[Excerpts from a dataset]
Content starts
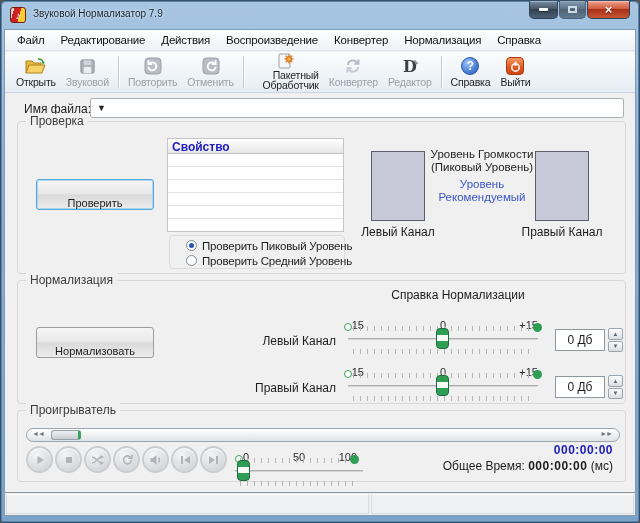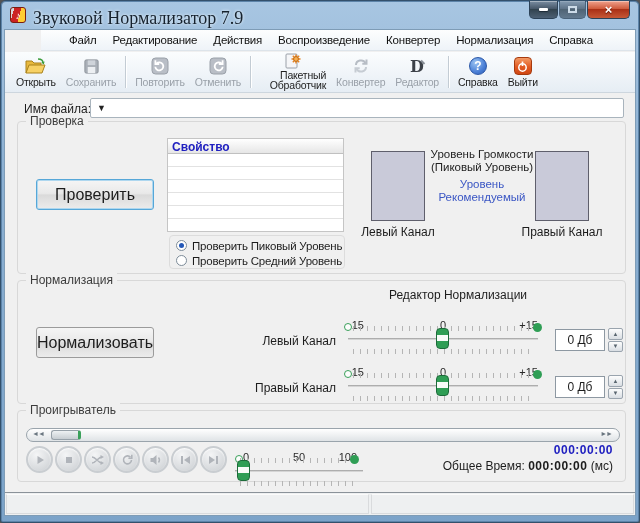"Звуковой Нормализатор 7.9" .title-text { font-family: Liberation Serif, serif -> none; font-size: 18px -> 10px }
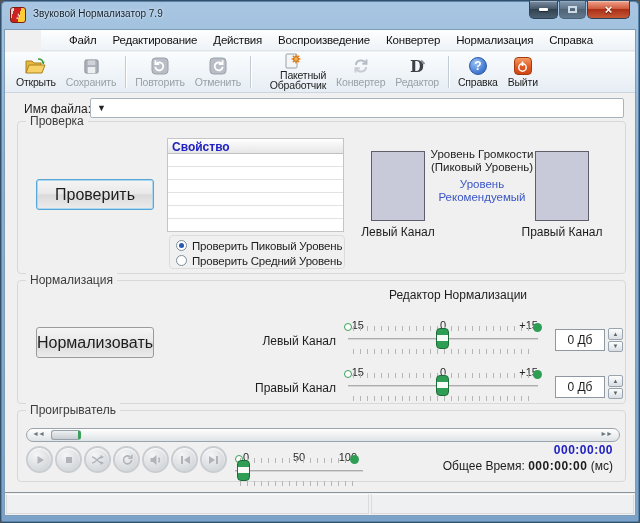"Файл" .menubar { margin-left: 36px -> none; padding-left: 20px -> 4px }
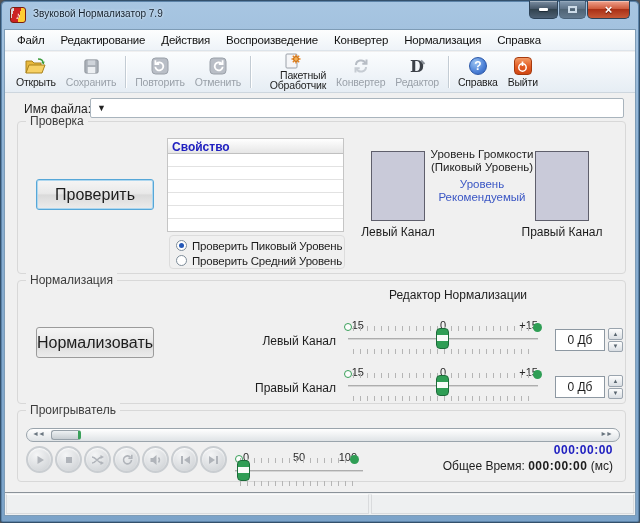"Сохранить" span.tlabel { text: Сохранить -> Звуковой }
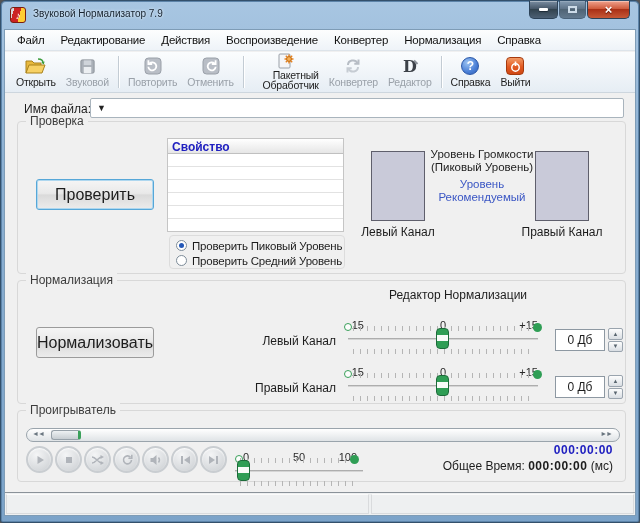"Проверить" .btn { align-items: center -> flex-end; font-size: 16px -> 11px }
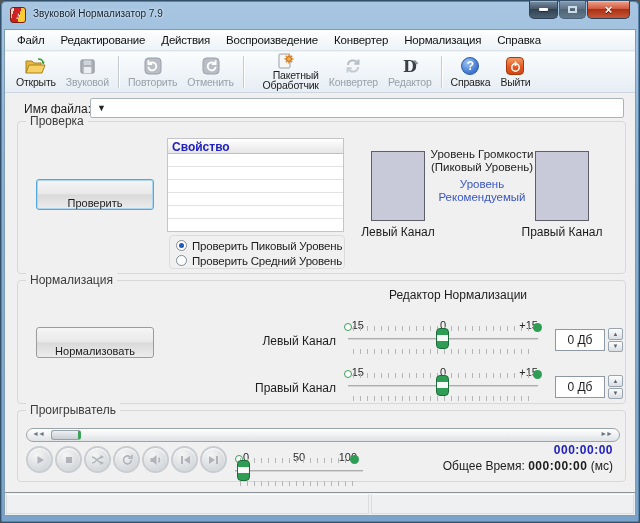"Проверить Пиковый Уровень" .radio-panel { padding: 2px 0 0 6px -> 2px 0 0 16px }
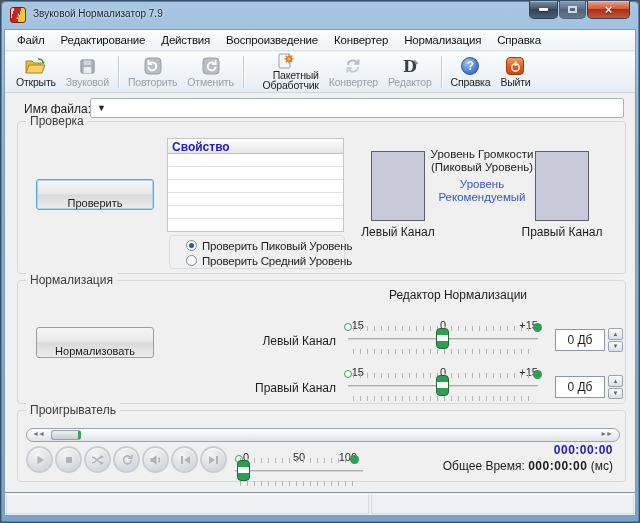"Редактор Нормализации" div { text: Редактор -> Справка }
Content ends
◆ **Task to carry out**: All that should appear in the response is the run of lines from the one with "padding: 2px 0" through the final line of the records, restated exactly, with pictures omitted.

◆ **Answer to this problem**:
"Проверить Пиковый Уровень" .radio-panel { padding: 2px 0 0 6px -> 2px 0 0 16px }
"Редактор Нормализации" div { text: Редактор -> Справка }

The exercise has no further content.